◆ Task to complete ◆
State, as a single number, how many lines in the data below contain "size".

Information: Begin

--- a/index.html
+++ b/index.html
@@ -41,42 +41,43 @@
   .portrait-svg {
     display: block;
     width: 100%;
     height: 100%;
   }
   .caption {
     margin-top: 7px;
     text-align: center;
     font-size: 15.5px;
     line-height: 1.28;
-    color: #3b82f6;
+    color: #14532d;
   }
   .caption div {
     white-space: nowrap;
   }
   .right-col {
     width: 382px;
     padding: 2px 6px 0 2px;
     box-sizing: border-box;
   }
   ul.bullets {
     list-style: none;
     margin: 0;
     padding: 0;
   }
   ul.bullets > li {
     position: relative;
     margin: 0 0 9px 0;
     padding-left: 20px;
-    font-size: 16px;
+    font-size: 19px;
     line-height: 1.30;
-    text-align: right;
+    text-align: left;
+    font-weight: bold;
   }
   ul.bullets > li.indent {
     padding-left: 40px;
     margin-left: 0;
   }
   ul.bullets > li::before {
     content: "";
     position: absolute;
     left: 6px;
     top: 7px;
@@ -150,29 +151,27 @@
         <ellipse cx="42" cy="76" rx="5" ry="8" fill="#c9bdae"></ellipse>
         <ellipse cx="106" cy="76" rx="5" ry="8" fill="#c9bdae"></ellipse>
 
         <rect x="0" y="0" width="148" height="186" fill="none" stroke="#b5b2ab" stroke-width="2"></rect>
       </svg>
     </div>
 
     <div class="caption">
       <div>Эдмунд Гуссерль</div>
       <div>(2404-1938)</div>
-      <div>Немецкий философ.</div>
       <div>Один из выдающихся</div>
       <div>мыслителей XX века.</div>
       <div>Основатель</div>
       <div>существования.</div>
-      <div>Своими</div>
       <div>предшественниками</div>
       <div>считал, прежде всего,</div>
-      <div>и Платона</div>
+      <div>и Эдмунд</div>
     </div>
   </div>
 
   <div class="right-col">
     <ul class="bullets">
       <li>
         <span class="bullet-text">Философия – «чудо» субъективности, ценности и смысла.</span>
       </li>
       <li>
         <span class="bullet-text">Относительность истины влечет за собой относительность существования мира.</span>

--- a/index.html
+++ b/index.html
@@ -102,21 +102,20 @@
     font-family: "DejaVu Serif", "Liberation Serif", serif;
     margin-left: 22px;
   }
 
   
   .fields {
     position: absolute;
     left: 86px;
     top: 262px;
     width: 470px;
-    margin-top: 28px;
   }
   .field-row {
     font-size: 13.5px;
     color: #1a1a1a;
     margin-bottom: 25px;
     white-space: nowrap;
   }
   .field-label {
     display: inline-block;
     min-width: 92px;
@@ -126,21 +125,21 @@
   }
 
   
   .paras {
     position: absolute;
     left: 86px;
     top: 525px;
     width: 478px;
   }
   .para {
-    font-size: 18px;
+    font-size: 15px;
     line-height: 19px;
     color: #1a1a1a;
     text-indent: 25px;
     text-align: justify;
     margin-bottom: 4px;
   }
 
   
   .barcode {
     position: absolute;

Information: End
Information: Begin

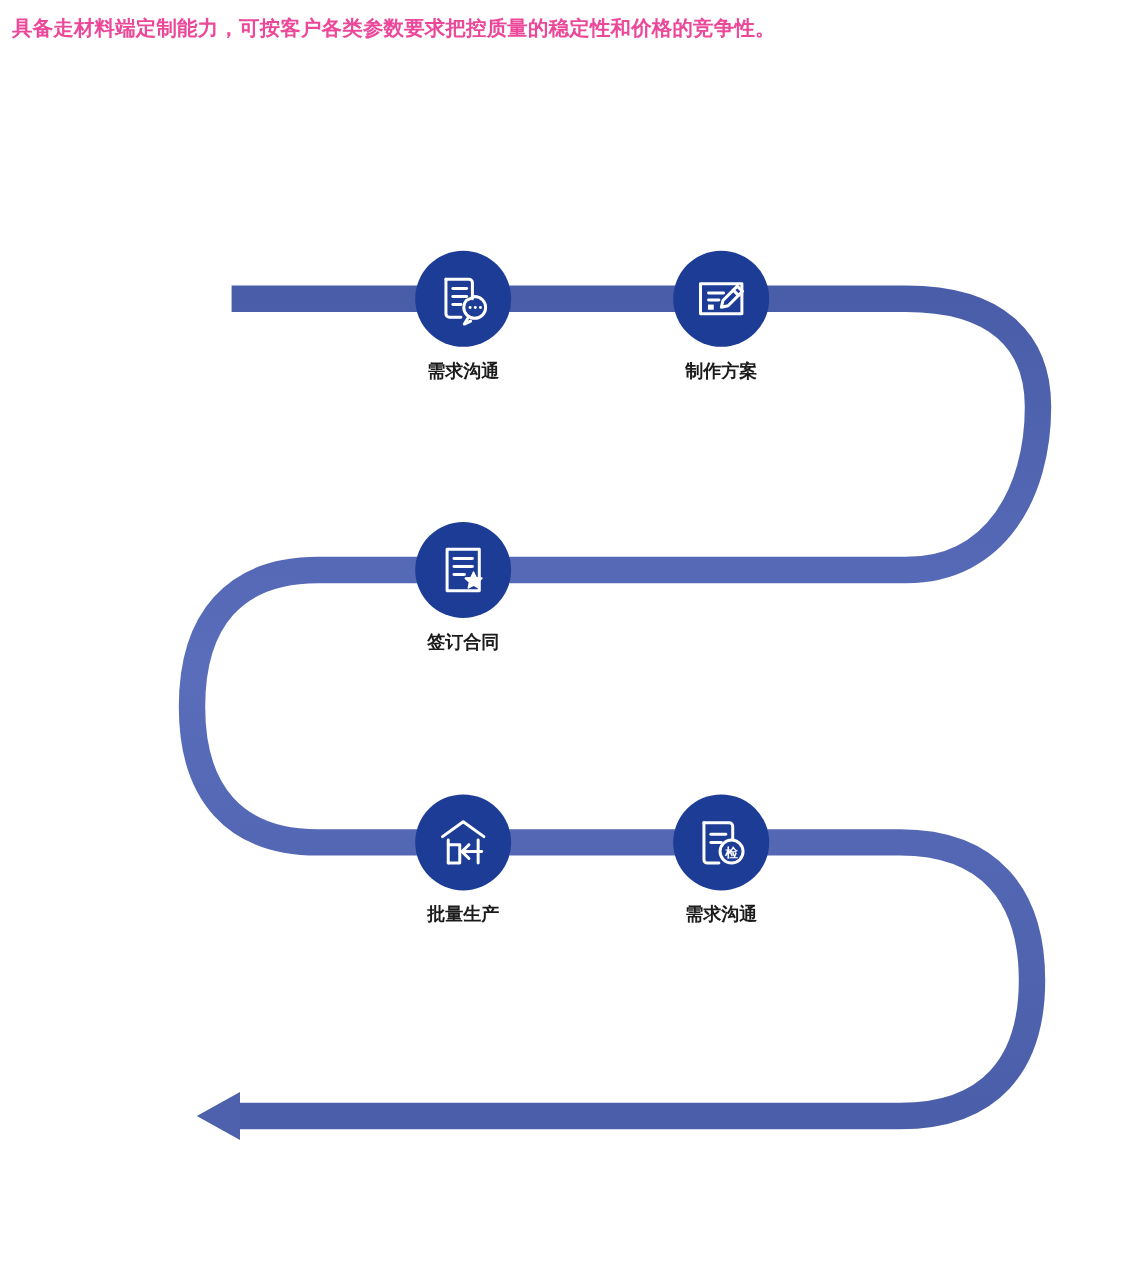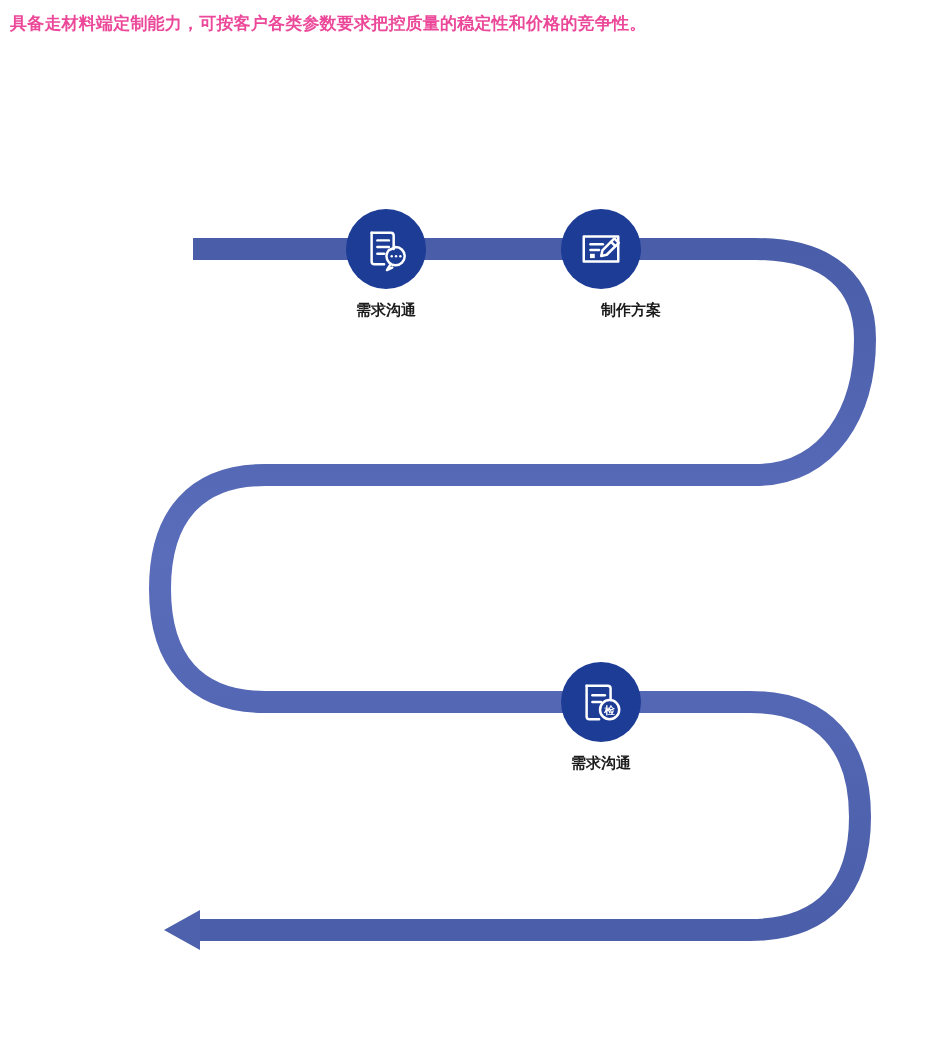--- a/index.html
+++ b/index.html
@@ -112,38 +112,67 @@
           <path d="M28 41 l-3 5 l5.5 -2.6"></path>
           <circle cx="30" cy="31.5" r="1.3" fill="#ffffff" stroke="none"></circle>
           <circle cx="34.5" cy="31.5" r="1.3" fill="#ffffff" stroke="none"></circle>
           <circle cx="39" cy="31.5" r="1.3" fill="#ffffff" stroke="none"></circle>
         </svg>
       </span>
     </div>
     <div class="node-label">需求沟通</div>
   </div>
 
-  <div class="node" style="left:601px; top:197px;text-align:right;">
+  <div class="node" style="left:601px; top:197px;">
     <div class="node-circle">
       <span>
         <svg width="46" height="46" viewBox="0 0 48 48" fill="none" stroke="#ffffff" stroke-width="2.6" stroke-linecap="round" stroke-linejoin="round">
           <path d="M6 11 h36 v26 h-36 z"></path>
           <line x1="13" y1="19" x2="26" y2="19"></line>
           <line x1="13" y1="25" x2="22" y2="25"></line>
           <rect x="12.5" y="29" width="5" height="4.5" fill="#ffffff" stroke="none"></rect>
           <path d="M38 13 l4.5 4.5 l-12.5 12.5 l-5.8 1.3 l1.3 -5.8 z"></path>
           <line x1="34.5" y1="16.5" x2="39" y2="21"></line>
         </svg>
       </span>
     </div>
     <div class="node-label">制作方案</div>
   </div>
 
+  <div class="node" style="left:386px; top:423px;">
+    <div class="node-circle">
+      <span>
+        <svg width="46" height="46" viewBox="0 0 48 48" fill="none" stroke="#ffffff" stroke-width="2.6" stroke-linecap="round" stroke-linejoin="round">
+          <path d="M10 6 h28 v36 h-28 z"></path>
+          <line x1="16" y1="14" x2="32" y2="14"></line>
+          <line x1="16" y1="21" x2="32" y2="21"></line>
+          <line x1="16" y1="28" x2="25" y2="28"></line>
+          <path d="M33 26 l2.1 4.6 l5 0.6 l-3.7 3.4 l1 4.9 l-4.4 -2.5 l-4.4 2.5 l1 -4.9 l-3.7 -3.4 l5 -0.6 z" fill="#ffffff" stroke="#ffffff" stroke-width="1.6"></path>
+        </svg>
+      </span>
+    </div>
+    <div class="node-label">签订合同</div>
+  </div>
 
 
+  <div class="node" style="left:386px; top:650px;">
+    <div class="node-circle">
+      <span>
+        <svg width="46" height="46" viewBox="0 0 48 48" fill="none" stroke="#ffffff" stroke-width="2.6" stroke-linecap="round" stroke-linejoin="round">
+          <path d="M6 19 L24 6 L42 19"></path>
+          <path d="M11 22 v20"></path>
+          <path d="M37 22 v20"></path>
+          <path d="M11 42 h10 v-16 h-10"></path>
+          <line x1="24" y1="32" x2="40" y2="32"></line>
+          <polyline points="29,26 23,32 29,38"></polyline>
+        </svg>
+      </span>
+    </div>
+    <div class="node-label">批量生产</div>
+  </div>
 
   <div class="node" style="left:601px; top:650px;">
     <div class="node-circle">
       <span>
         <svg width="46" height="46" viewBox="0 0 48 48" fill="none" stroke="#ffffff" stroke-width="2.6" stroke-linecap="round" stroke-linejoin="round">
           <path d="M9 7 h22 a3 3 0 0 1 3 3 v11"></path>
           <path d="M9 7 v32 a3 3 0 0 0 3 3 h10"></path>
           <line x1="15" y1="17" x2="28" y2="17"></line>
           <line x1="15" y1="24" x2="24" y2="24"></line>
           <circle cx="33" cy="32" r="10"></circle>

Information: End
Information: Begin

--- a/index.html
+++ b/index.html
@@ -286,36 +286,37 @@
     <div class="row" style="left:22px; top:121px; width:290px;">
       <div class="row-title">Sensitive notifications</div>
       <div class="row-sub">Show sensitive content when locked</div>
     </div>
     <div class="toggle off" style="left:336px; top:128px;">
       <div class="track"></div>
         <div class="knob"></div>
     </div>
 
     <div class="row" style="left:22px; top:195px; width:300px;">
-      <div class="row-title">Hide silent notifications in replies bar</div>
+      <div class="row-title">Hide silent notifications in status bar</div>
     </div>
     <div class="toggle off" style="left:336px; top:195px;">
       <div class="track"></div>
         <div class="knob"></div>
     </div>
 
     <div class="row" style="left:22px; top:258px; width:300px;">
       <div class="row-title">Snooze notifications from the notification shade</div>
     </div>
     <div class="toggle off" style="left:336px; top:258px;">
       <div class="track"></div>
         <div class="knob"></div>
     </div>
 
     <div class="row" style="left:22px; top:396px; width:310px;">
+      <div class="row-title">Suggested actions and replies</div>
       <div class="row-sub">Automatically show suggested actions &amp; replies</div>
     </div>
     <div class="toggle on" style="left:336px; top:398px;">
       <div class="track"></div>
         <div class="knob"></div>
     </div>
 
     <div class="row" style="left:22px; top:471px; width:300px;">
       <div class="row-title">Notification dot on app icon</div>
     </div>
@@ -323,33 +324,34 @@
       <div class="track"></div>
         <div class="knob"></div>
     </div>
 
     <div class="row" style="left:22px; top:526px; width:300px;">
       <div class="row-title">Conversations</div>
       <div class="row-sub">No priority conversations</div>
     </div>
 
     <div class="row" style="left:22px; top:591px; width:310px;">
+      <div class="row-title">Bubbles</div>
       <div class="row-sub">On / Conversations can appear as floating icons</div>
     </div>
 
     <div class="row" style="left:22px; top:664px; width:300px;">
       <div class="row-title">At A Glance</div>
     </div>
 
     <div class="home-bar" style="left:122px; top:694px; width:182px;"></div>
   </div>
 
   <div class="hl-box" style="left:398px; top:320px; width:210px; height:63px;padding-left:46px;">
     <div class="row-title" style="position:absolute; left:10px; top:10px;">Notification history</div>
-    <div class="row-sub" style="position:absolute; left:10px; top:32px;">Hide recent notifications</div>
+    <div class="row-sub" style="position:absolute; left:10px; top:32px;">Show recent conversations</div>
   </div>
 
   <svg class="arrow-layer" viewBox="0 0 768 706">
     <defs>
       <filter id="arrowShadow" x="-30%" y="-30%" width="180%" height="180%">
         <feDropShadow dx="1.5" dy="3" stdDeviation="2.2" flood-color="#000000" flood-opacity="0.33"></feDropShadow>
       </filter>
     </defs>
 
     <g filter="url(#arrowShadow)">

Information: End

◆ Result of the exercise ◆
6